Vernon: Well during the war years, yes, I think I mentioned that when this bomb dropped outside our house, it lifted the roof off and it dropped down again a little bit out of place and of course it brought all the ceilings down and destroyed a whole lot of stuff. We had a lot of stuff in the house, what is now days called Australiana, that dad had brought home from his trips to Australia including Cocky, which I told you about, and Cocky lost about half his feathers and he was very distressed about it, but he survived for another ten years.


Noreen: So when I went to see Vee I saw all these Australiana things, a big piece of coral and of course the cockatoo. I’d never thought I’d go to Australia of course, did I? Neither did you, did you?

Vernon: No, no indeed. So to that extent I knew a certain amount about Australia you see before I ever came out here.

Noreen: Just something I’ve forgotten to put in here about the first year Vernon and I got to know each other – thought I’d got it down, but I don’t seem to have it.

Well, just tell it.

Noreen: Vee taught me to enjoy classical music. I knew nothing about it, so he taught it to me and of course now it’s my favourite. He used to play the piano to me, he played beautifully, the Beethoven sonatas and Bagatelles and in turn I introduced him to the Maddermarket Theatre which I used to go to. It was an amateur theatre, very well known in Norwich, very famous and I’d been going since I was eleven. I went to my first Shakespeare play there... The Merry Wives of Windsor, and after that I was just hooked. I went to every Shakespeare play. They did three in a year and as I got older and had my own money, I went to every play and I introduced Vee to those and we used to go every month – they did one play a month in the one and sixpennies. Didn’t we dear?

Vernon: Yes, they were the cheapest seats.

Noreen: The front two rows

Vernon: But they were good seats and we saw a huge number of plays.

Noreen: Oh yes, they did plays of everything from ancient Greek plays to modern kitchen sink plays. They did absolutely everything, didn’t they. It was wonderful all the Oscar Wildes and of course I ‘d always loved the theatre, still do.

Were you in an amateur group?

Noreen: I was.

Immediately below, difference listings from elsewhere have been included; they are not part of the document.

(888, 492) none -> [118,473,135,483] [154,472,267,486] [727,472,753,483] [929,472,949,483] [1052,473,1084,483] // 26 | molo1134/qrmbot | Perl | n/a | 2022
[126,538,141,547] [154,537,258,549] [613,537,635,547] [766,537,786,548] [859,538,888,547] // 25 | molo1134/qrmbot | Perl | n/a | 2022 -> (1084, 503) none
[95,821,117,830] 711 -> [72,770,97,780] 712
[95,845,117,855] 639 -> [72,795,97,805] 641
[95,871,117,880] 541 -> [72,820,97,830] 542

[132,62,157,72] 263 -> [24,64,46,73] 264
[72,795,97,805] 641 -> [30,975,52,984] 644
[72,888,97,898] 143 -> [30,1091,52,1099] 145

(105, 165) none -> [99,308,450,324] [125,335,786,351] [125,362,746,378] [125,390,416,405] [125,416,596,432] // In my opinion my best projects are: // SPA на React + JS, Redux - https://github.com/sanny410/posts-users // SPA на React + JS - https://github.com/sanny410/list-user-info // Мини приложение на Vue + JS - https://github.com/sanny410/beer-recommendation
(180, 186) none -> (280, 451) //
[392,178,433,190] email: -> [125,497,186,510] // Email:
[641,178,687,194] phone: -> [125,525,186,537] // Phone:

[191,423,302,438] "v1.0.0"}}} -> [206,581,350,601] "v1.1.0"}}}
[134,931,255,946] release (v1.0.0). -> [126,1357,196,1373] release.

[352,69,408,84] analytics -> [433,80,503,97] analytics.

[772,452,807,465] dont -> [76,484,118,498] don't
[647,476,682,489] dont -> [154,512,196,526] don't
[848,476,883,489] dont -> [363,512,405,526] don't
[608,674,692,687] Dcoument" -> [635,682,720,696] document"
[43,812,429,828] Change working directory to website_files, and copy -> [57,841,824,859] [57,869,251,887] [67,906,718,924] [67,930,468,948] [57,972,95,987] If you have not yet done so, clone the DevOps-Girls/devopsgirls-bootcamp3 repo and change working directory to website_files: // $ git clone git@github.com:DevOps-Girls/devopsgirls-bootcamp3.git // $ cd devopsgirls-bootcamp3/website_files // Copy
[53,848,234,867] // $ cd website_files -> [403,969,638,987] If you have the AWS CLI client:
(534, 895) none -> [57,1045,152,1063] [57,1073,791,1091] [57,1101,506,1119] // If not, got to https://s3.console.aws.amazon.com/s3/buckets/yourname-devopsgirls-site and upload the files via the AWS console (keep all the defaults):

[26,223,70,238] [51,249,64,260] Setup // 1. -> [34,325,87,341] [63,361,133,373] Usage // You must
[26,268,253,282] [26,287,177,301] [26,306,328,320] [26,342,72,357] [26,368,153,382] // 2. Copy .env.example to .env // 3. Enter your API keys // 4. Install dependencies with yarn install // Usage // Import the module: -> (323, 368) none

I was in the Dramatic Society at school as well as doing the ones at home and of course I thought when I grow up I’ll join the Maddermarket. But of course I never did, I met Vee and then there was the war. We couldn’t get to the Madam Market at night because there was no buses everything was blacked out, nothing, no late night buses. So I never ever achieved that ambition because then there was the War and then we got married and that was that, but that is what I would have loved to have done.

Did you take up music in any other way, other than appreciating it?

Noreen: No I didn’t. Well I learnt the piano when I was a little girl but I was no good at it. I soon gave that up – I wasn’t very good. But my grandchildren are all very musical, they must have got it from Vee, they didn’t get it from me.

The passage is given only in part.